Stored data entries
++++++++++++++++++++

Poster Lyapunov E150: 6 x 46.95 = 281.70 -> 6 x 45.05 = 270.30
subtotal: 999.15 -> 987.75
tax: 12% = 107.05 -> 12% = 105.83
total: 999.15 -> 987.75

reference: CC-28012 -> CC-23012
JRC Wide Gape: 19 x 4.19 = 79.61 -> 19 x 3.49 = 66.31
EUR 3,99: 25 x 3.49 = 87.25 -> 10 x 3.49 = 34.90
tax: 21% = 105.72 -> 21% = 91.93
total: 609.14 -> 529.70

++++++++++++++++++++

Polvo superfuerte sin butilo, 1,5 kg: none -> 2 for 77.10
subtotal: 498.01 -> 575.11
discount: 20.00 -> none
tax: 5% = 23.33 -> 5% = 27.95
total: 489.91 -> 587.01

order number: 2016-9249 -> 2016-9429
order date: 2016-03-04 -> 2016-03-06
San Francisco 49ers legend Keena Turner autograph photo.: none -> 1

++++++++++++++++++++

**Task to carry out**
Both the line containing "tax: 12% = 107.05 -> 12% = 105.83" and the line containing "total: 609.14 -> 529.70" belong in the answer. Print them and every line above that falls between them exactly, and no others.

**Worked solution**
tax: 12% = 107.05 -> 12% = 105.83
total: 999.15 -> 987.75

reference: CC-28012 -> CC-23012
JRC Wide Gape: 19 x 4.19 = 79.61 -> 19 x 3.49 = 66.31
EUR 3,99: 25 x 3.49 = 87.25 -> 10 x 3.49 = 34.90
tax: 21% = 105.72 -> 21% = 91.93
total: 609.14 -> 529.70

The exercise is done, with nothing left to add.